Earlier studies have shown that the ventral visual cortex supports recognition of an array of visual stimuli, including objects, faces, and places. Within this area, a subregion in the left hemisphere known as the “visual word form area” (VWFA) shows a particular selectivity for written words. However, this ventral occipitotemporal region is characteristically plastic. It’s been proposed that stimuli compete for representation in this malleable area, such that “winner takes all” depending on the strongest input. Supporting this idea, studies have reported that higher reading ability is related to reduced responsivity to faces and stronger right lateralization of face representation, suggesting that word representation may invade neural real estate devoted to face processing. But this idea has yet to be confirmed, and the evolution of specialized brain areas for reading in children is still poorly understood.
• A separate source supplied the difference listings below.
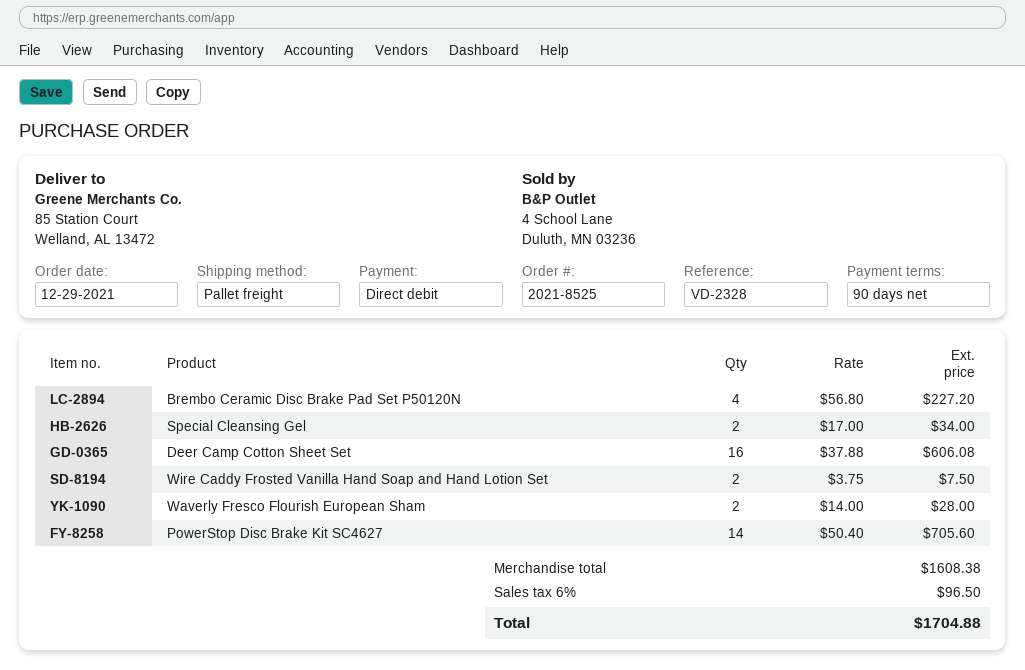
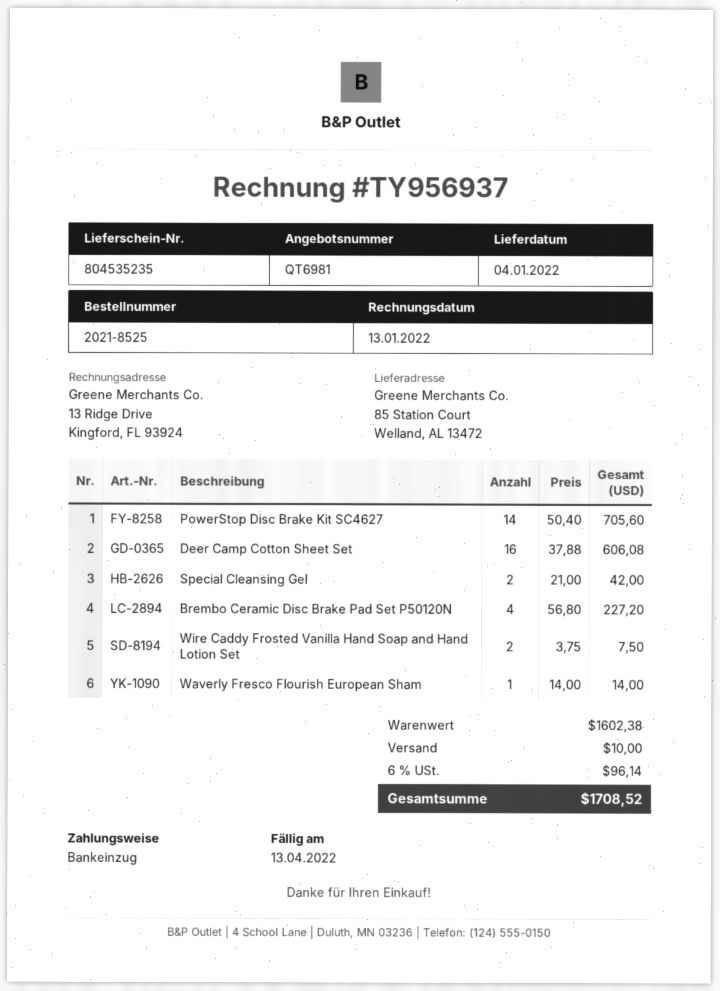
Special Cleansing Gel: 2 x 17.00 = 34.00 -> 2 x 21.00 = 42.00
Waverly Fresco Flourish European Sham: 2 x 14.00 = 28.00 -> 1 x 14.00 = 14.00
subtotal: 1608.38 -> 1602.38
shipping: none -> 10.00
tax: 6% = 96.50 -> 6% = 96.14
total: 1704.88 -> 1708.52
The emergence of brain’s word form area
In their study, Dehaene-Lambertz and colleagues monitored the reading abilities and brain changes of ten six-year old children to track the emergence of word specialization during a critical development period. Over the course of their first school-year, children were assessed every two months with reading evaluations and functional MRI while viewing words and non-word images (houses, objects, faces, bodies). As expected, reading ability improved over the year of first grade, as demonstrated by increased reading speed, word span, and phoneme knowledge, among other measures.
Even at this young age, when reading ability was newly acquired, words evoked widespread left-lateralized brain activation, most strongly in ventral occipitotemporal cortex. This activity increased over the year of school, with the greatest boost occurring after just the first few months. Importantly, there were no similar activation increases in response to other stimuli, confirming that these adaptations were specific to reading ability, not a general effect of development or education. Immediately after school began, the brain volume specialized for reading also significantly increased. Furthermore, reading speed was associated with greater activity, particularly in the VWFA. Using multivoxel pattern analysis to examine patterns of brain activity, the researchers found that activation patterns to words became more reliable with learning. In contrast, the patterns for other categories remained stable, with the exception of numbers, which may reflect specialization for symbols (words and numbers) generally, or correlation with the simultaneous development of mathematics skills.
What predisposes one brain region over another to take on this specialized role for reading words? Before school, there was no strong preference for any other category in regions that would later become word-responsive. However, brain areas that were destined to remain “non-word” regions showed more stable responses to non-word stimuli even before learning to read. Thus, perhaps the brain takes advantage of unoccupied real-estate to perform the newly acquired skill of reading. The VWFA showed the expected word-specific multi-voxel activation pattern, but also showed activity patterns unique to other visual categories. This suggests that reading does not, in fact, invade and replace regions devoted to other functions, but that representations for words and other stimuli can overlap.
Reading development model
These findings add a critical piece to the puzzle of how reading skills are acquired in the developing child brain. Though it was already known that reading recruits a specialized brain region for words, this study reveals that this occurs without changing the organization of areas already specialized for other functions. The authors propose an elegant model for the developmental brain changes underlying reading skill acquisition (Figure). In the illiterate child, there are adjacent columns or patches of cortex either tuned to a specific category (e.g., faces, tools, etc.), or not yet assigned a function. With literacy, the free subregions become tuned to words, while the previously specialized subregions remain stable.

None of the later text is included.